Mattapoisett artist explores life’s transient moments
MATTAPOISETT — Life’s transient moments fascinate Liz LaValley, a Mattapoisett-based artist and poet who captures the ephemeral in handmade books currently on display at the Mattapoisett Free Public Library.
“Covid really messed with our circadian rhythms and everything got so transient and fragile,” she said, describing her interest in this topic. “That’s what the books are about: time, passage, movement.”
LaValley, who trained as a printmaker at UMass Dartmouth, first began making poetry books, also called chapbooks, when she was featured in a 2019 poetry reading at the Plymouth Library.
To be a featured reader, she said, “you need a chapbook.”
During the Covid-19 shutdown in 2020 she started to experiment with the design of her books.
“I started doing little cut-throughs and I started experimenting with paper,” she said. “There is a lot of fun paper in the world — if you go to Michaels you can buy one [and] get two free when they’re having a sale.”
On the inside covers of her books are watercolor paintings and small photos taken on a Fujifilm Instax camera, which produces instant Polaroid photos.
LaValley paints from life.

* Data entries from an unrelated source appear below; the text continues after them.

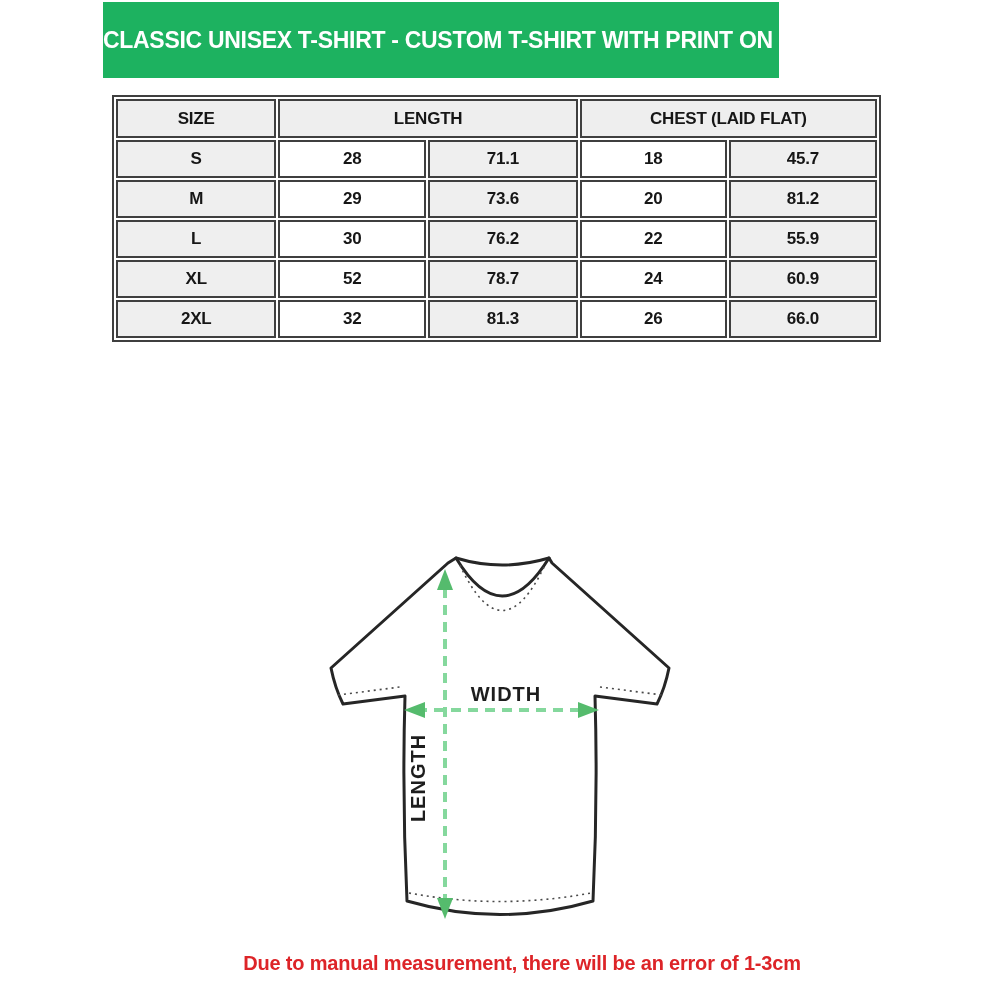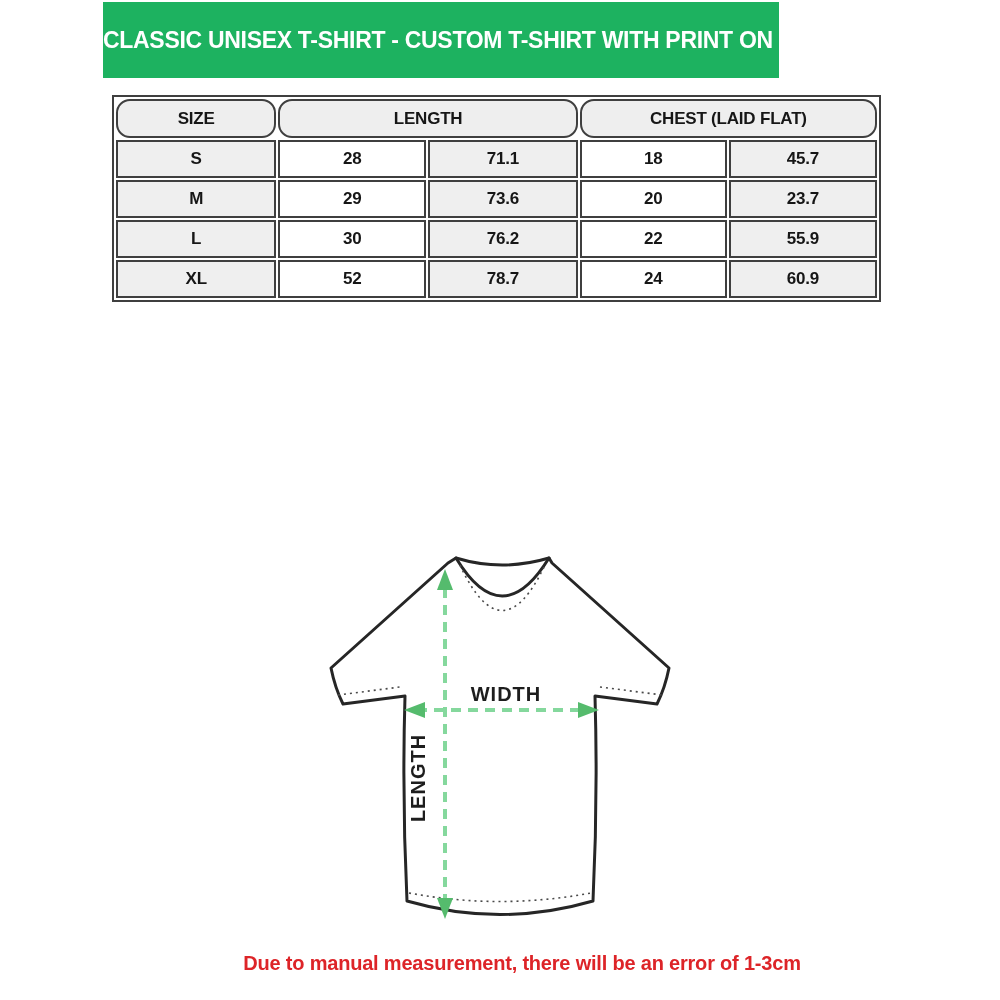"SIZE" .size-table th { border-radius: 14px -> none }
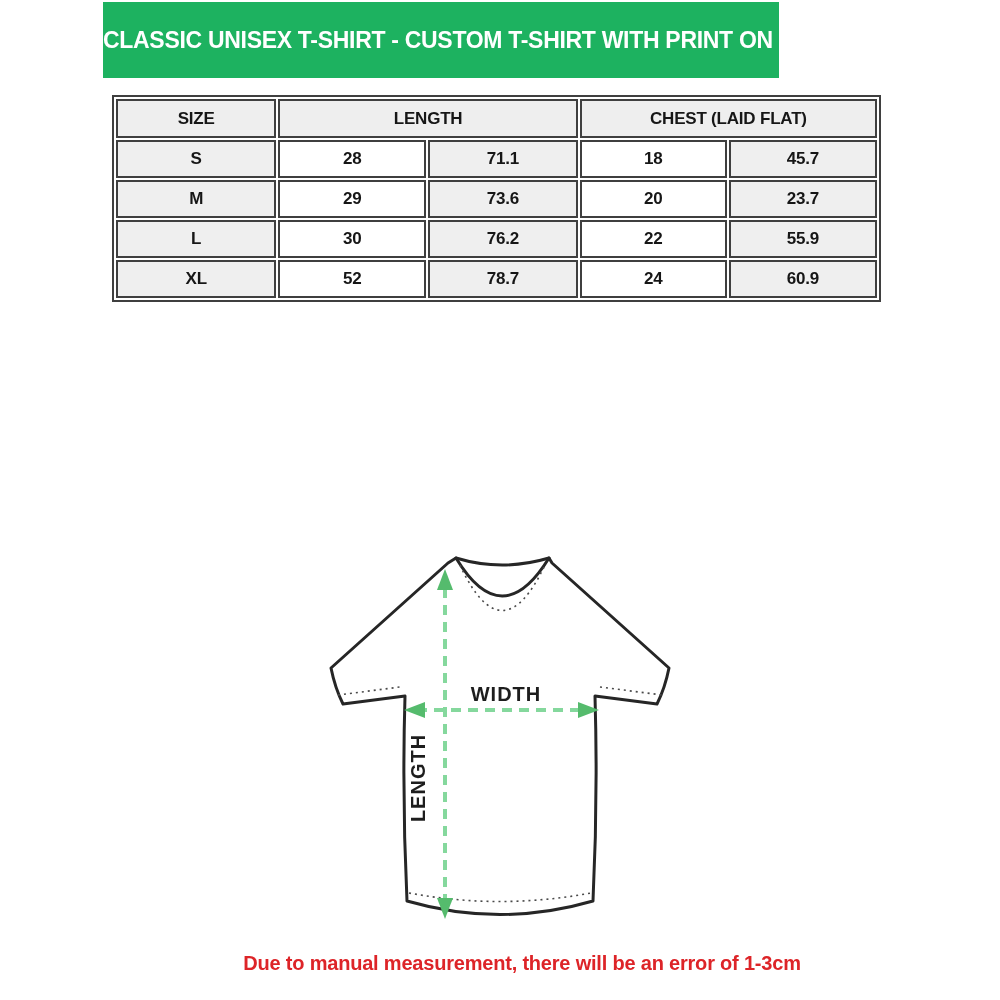"23.7" td.cell-gray { text: 23.7 -> 81.2 }
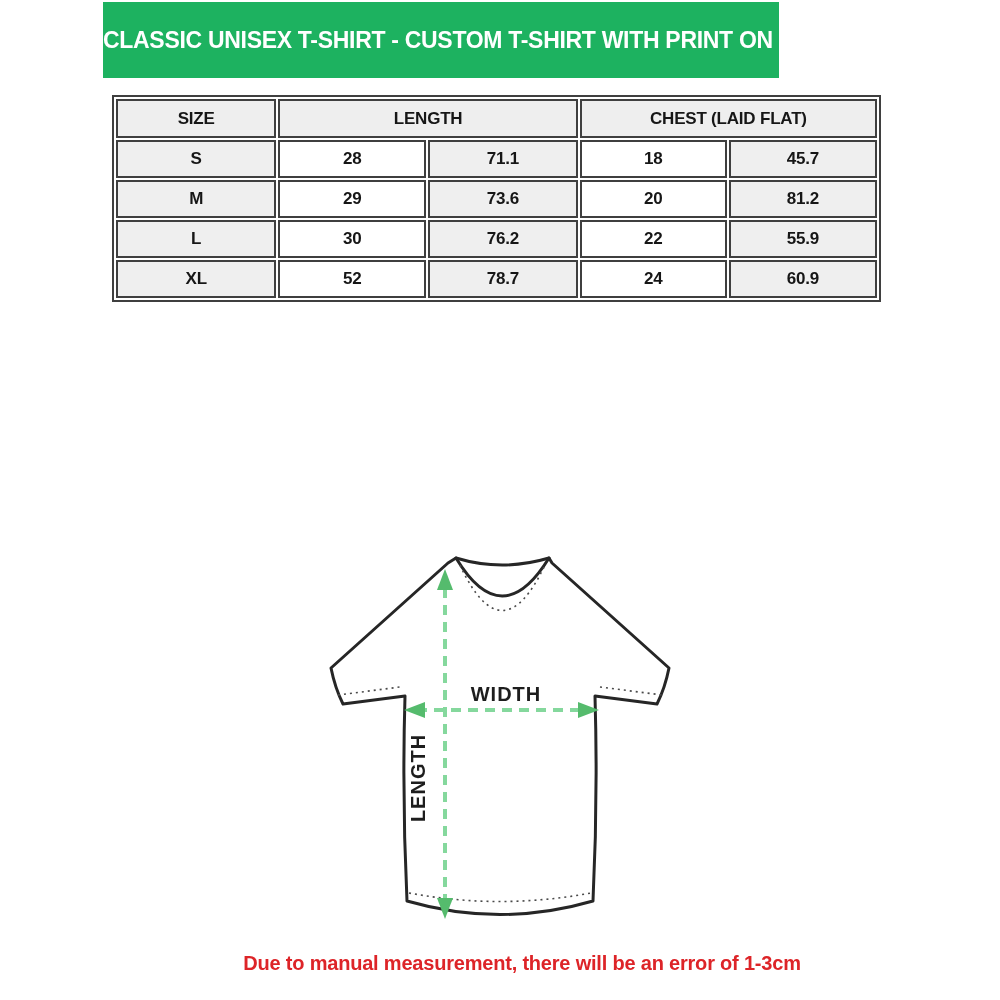"2XL" tr { html: none -> <tr> <td>2XL</td> <td>32</td> <td>81.3</td> <td>26</td> <td>66.0</td> </tr> }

She has a to-go bag of paints and brushes that she brings everywhere, even while she’s kayaking, in hopes to capture something fleeting like a fallen tree, a ripple in a pond or anything else that catches her eye.
“When you start working with [watercolors] they either work or they don't,” she explained. “That’s an immediate transient moment. The Instax is an immediate transient moment. Each one of those is just ‘that second.’”
Creating one book can take around two days, said LaValley. For her, the hardest part of the process is figuring out the math that allows the pages and cover to fit together.
“I keep this pinned above my desk,” she said, pointing to a complex sheet of calculations and numbers that she references when designing her books.
While the construction of a single book can happen relatively quickly, writing the poetry that goes inside can take years. Many of her poems are works-in-progress. A large binder contains poems that are scribbled on and edited, showing her process over time.
No matter how long it takes to write, LaValley said that the final product is well worth the effort.
“Poetry is a good way to communicate with other people because it’s pretty subjective and anybody can write it,” she said, “and you can usually find a group to share it with.
LaValley’s artwork is on display at the Mattapoisett Free Public Library until Wednesday, Dec. 14. Her work can also be found at the Plymouth Center for the Arts, where she is an active member.